Caboco Marajoara

quarta-feira, outubro 07, 2009

Caboco acadêmico

Aproveito parte do texto escrito por do Dr Gursen de Miranda, magistrado de Roraima, presente no Forúm Agrário, aqui em Campo Grande, quando da sua participação junto ao CFJF, em outubro de 2004: _ “ Justiça Agrária : Criar Ou Não Criar? Eis A Questão! ... Odireito agrário é o ramo do Direito que garante o pão-nosso de cada dia: É o direito que garante a produção de alimentos para todas as pessoas, atualmente com segurança alimentar, ou seja, não apenas o alimento em quantidade, mas com qualidade, da produção ao consumo. Certamente, por este fato, o direito agrário pode ser compreendido na linha dos direitos humanos; se as pessoas necessitam de ar para não morrer da mesma forma, as pessoas precisam de alimento para viver. É o direito que protege a pessoa no campo no exercício da atividade agrária, na agricultura familiar e no agronegócio. O direito agrário é o ramo do direito do passado, do presente e do futuro.”

Podemos nessa linha de raciocínio dizer que o produtor rural, o pequeno e o grande, da pecuária e dos grãos gera emprego e produz alimentos. Movimenta o comércio, faz o dinheiro circular, recolhe tributos que sustentam a máquina pública municipal, estadual e federal.

O Poder Público tem um custo caro para a nação. Vive dos tributos recolhidos, muito dos produtores rurais, com os quais paga todo o seu funcionalismo nos mais diversos escalões, do mais simples aos mais graduados: governadores, magistrados, promotores, delegados, professores, deputados, setor administrativo, enfim, todo o funcionalismo público, além dos programas de governo como bolsa família, até mesmo o péssimo serviço prestado pela FUNAI e FUNASA à população indígena.

O agronegócio: agricultura e pecuária, grãos e carne fornece alimento para o Brasil e para o Mundo.

O Brasil é o celeiro do mundo, possui solo fértil é rico em águas, recursos hídricos, com um subsolo riquíssimo em minérios nobres, importantes, necessários para o mundo todo, por isso mesmo motivo de cobiça de outras nações . Tem ainda uma diversidade e riqueza em suas florestas e fauna. Possuímos uma extensão territorial, uma unicidade de língua herdada de nossos pacíficos colonizadores portugueses.
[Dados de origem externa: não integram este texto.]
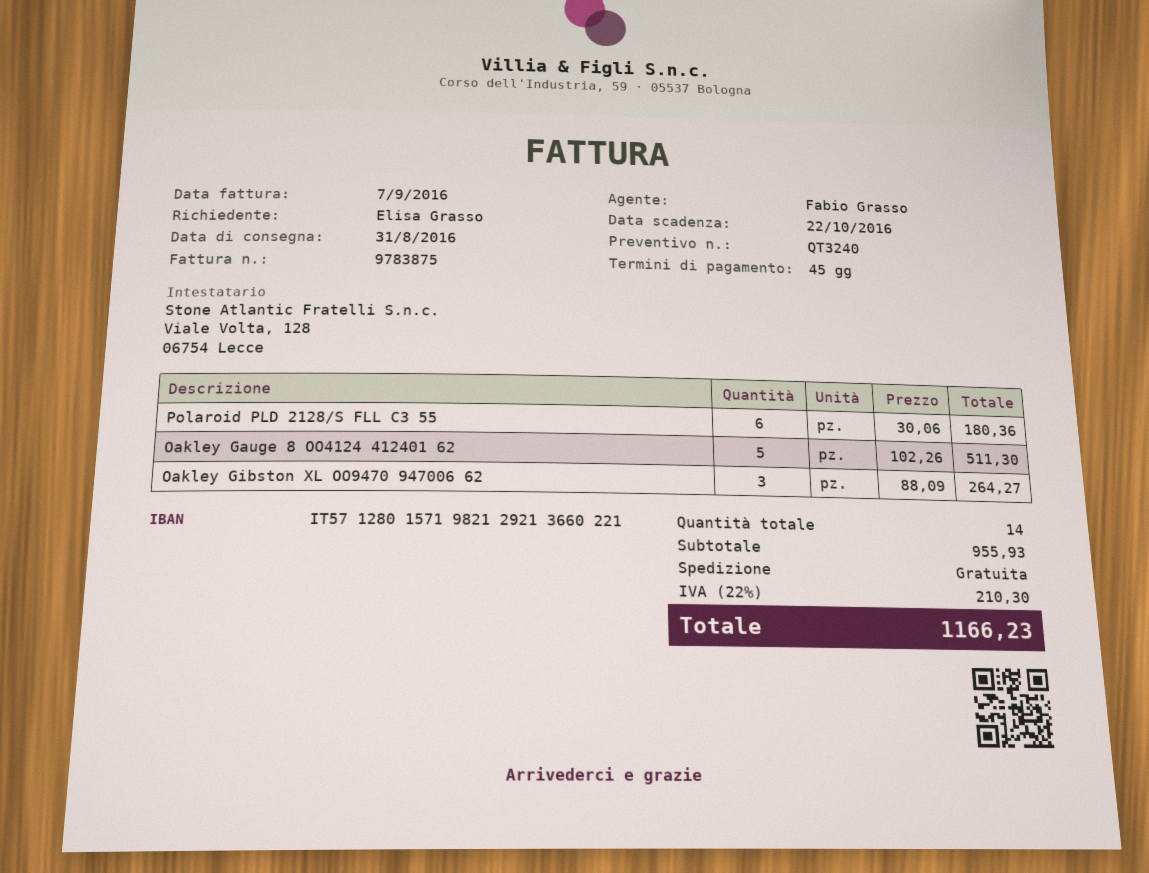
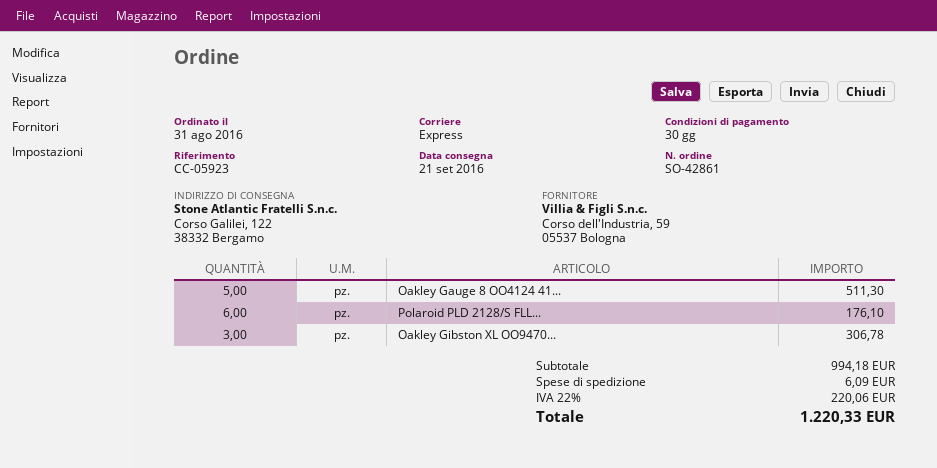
delivery date: 2016-08-31 -> 2016-09-21
payment terms: 45 days -> 30 days
Polaroid PLD 2128/S FLL C3 55: 6 for 180.36 -> 6 for 176.10
Oakley Gibston XL OO9470 947006 62: 3 for 264.27 -> 3 for 306.78
subtotal: 955.93 -> 994.18
shipping: 0.00 -> 6.09
tax: 22% = 210.30 -> 22% = 220.06
total: 1166.23 -> 1220.33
Somos um povo forte, bravo, trabalhador, inteligente e estamos passando por um momento de desorganização provocada por conta, sem dúvida, das ONGS estrangeiras em sua maioria, ditas religiosas, vem promovendo um desmanche Brasil de cunho ideológico, sem que nossas autoridades civis tomem qualquer medida impeditiva, contrariamente, participam, promovem movidos por ideologia um desmanche Brasil

O Brasil é um país pacífico com tradição democrática, nosso regime de governo desde a proclamação da República é a Democracia.

Nossa Constituição Federal leva em seu bojo o princípio da isonomia de tratar a todos igualmente: igualdade e solidariedade – de respeitar o direito à liberdade e da propriedade.

Como descreveu Dr. Marco Túlio Murano Garcia no site midiamaxnews, O Jornal Eletrônico de Mato Grosso do Sul na página, Ponto de Vista ainda em 2008, no artigo o “Brasil não é a África!”, antevendo a demarcação contínua das terras indígenas - Raposa do Sol, afirmando com brio e esperança que os estrangeiros não irão promover a absurda divisão geográfica que os ingleses fizeram na África de então, deixando a nação africana fragmentada insustentável, pobre, em conflitos sangrentos até os dias de hoje.

A meta dos trabalhadores brasileiros não ideológicos, dos verdadeiramente trabalhadores, dos que produzem nos mais diferentes setores, em especial os do agronegócio é o inserido no bojo da Bandeira Nacional: Ordem e Progresso.